T.G.: The policy of tariffs, or rather the war of duties, conducted by the Trump Administration is the direct consequence of the new orientation given by the current tenant of the White House since his inauguration as president of the USA. Trump broke with the traditional US economic and military policies hinged on multilateralism. This sudden turn of the US in bilateral practice must be considered in the broader framework of world politics. Donald Trump understood before many others that the US was forced to change its attitude in international affairs.
The US, at least until the previous administration led by Democrat Obama, had tried to manage with poor results the ongoing geopolitical transition. After the long period of bipolarity, led by the US and the USSR (1945 – 1989) and after the short unipolar moment (1989 – 2001, collapse of the Berlin Wall and US aggression to Afghanistan) a period of great instability began at world level, that the US tried to manage by applying the so-called geopolitics of chaos. This conduct has generated a resettlement of alliances and agreements of collaborations between those countries that did not tolerate US hegemony anymore, changing irreversibly the international order.
The economic and financial crisis of 2007/2008 has caused an impoverishment of the American middle class and made the USA very weak. After ten years, multilateral practice was no longer a viable option for the US. Trump understood all this and, consequently, initiated a bilateral practice, in order to break a potential anti-US global front and, above all, to reinvigorate the domestic economy.
This involves an offensive that Trump selectively leads on different levels. Regarding the trade level, Trump activated at first a war of tariffs against China. Then against the European Union, later it will be the turn of Canada and Japan, also as a function of a reformulation of the so-called Western system.
NF: Trump-Juncker meeting. After a three and half hour meeting, Trump promised Juncker he would hold off on further tariffs on Europe. Will he keep the promise?

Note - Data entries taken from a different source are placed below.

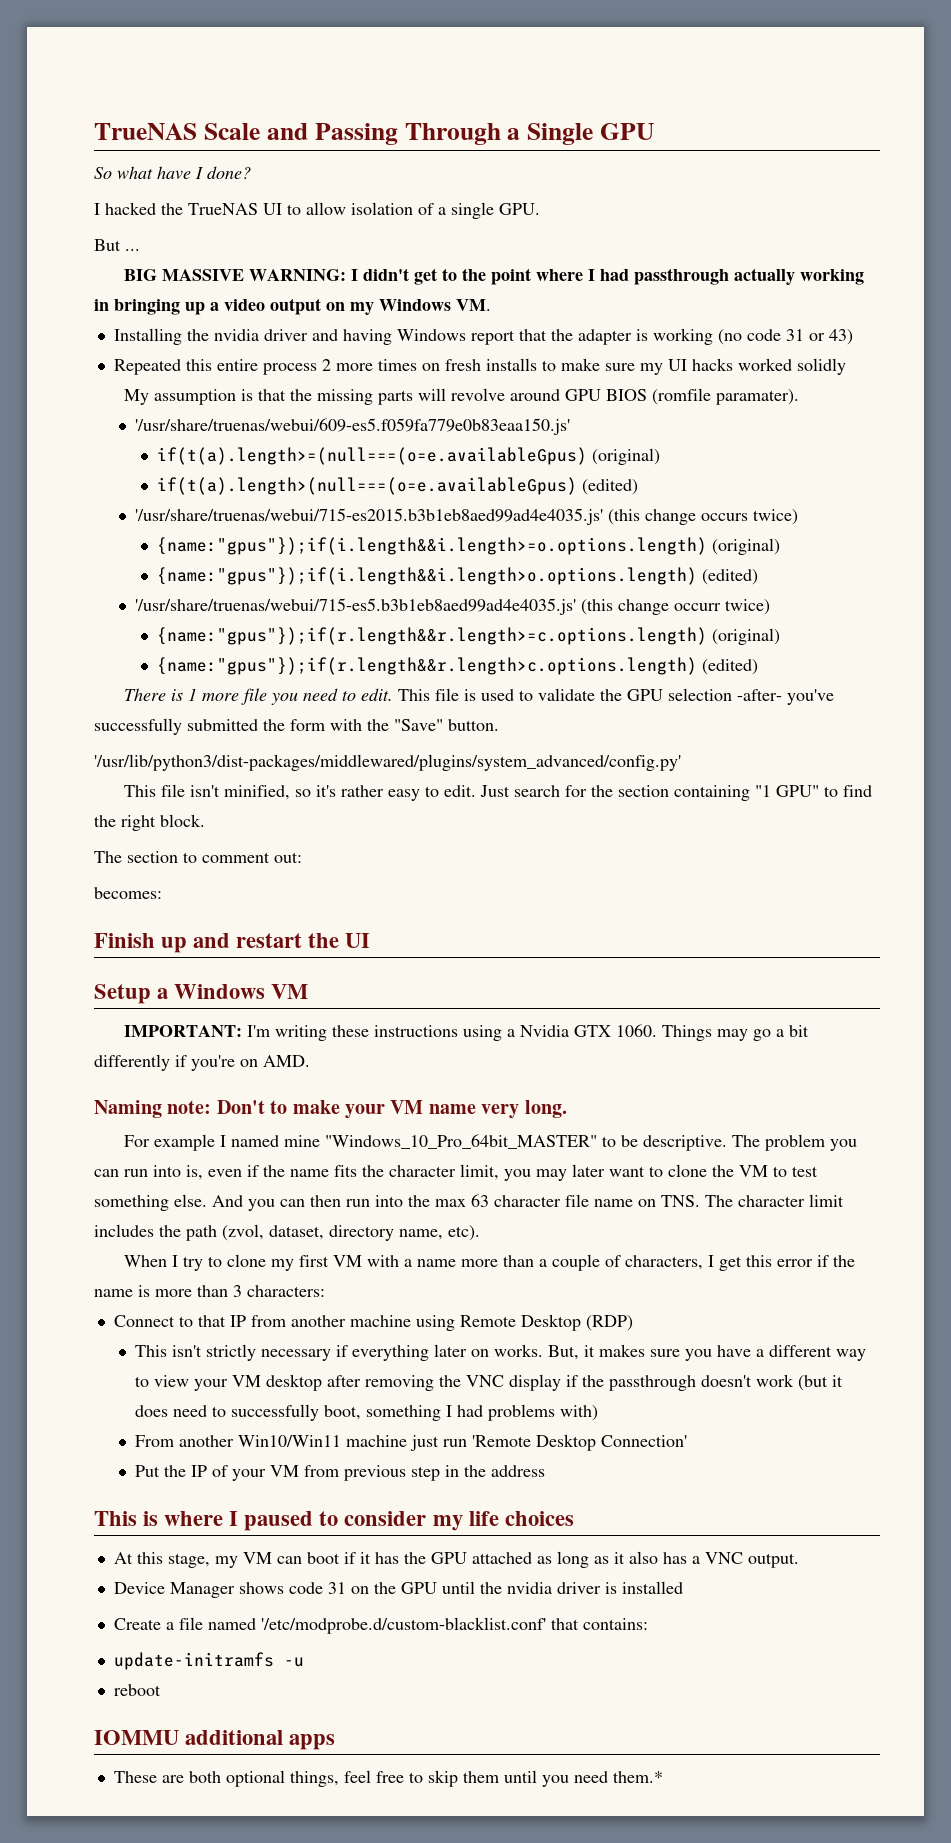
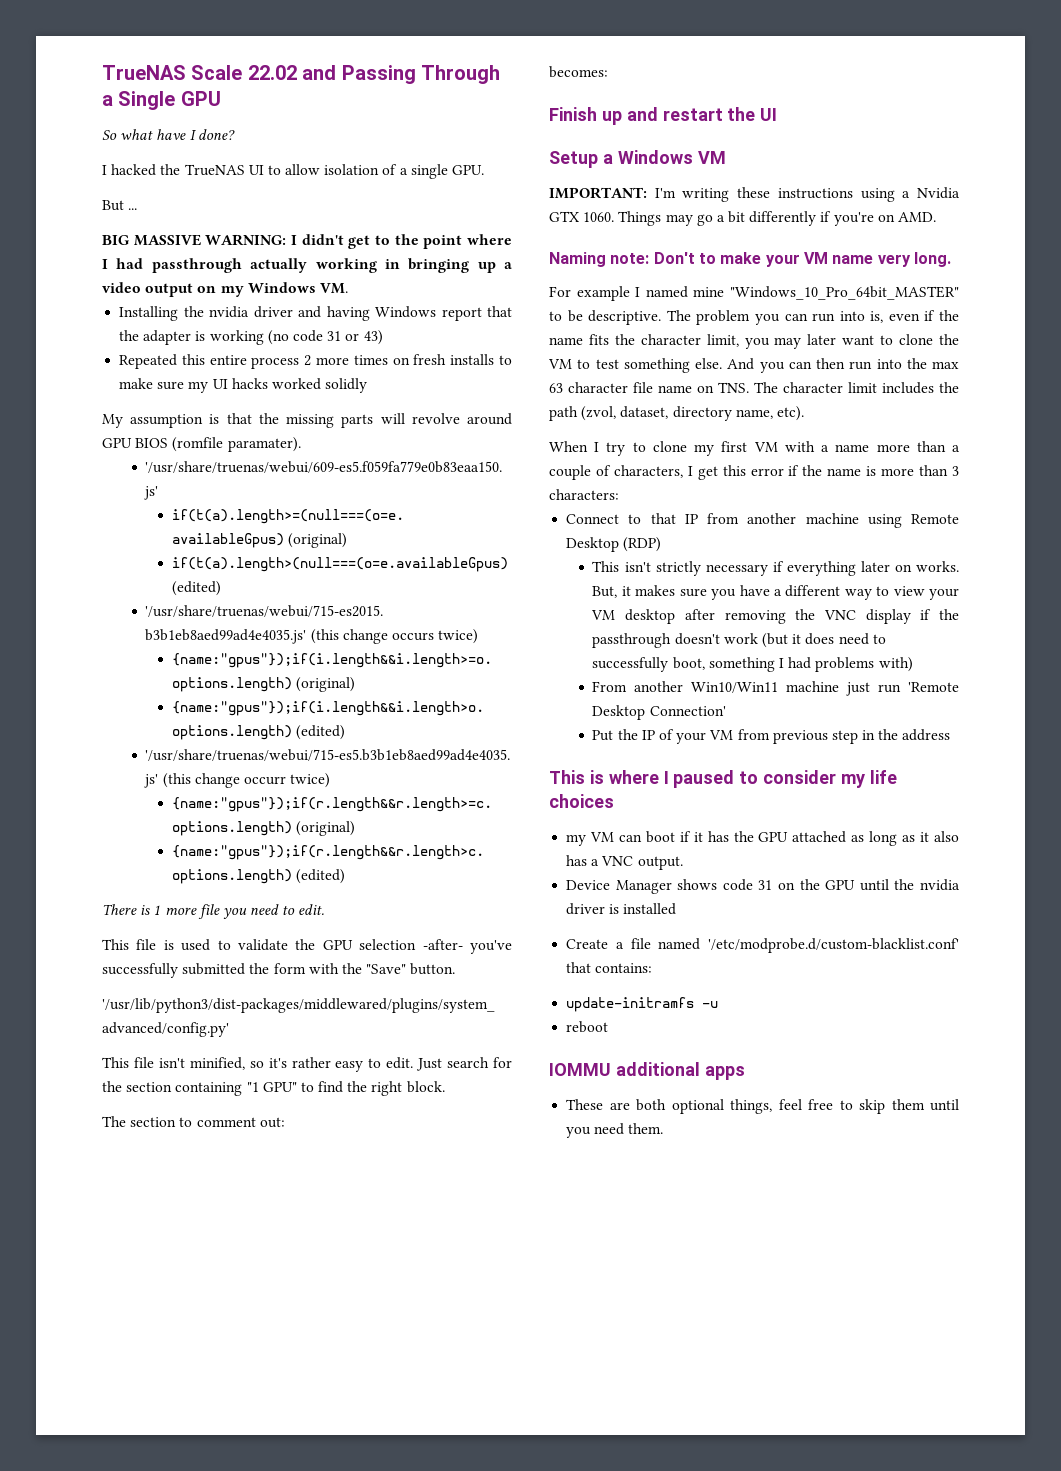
- TrueNAS Scale and Passing Through a Single GPU
+ TrueNAS Scale 22.02 and Passing Through a Single GPU
- There is 1 more file you need to edit. This file is used to validate the GPU selection -after- you've successfully submitted the form with the "Save" button.
+ There is 1 more file you need to edit.
+ This file is used to validate the GPU selection -after- you've successfully submitted the form with the "Save" button.
- At this stage, my VM can boot if it has the GPU attached as long as it also has a VNC output.
+ my VM can boot if it has the GPU attached as long as it also has a VNC output.
- These are both optional things, feel free to skip them until you need them.*
+ These are both optional things, feel free to skip them until you need them.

T.G.: Trump is above all a businessman and a pragmatist. The promise made to Juncker is a promise similar to that one of a negotiator whose purpose is to improve his economic and social status.
In this case, the value of the promise must be considered exclusively in the context of US-EU negotiations on the issue of defending the interests of the US auto industry. No wonder, therefore, if, in the course of a few weeks. Trump will change his mind.
NF: Do you think this situation with the trade war is going to be settled down in near future or all the parties would stand one’s ground?
T.G.: The trade War is destined to last, at least until the mid-November elections. These elections will be a test to verify the rooting of President Trump’s domestic power and the outcome of the clash between the current head of the Administration and the so called Deep State, the Establishment.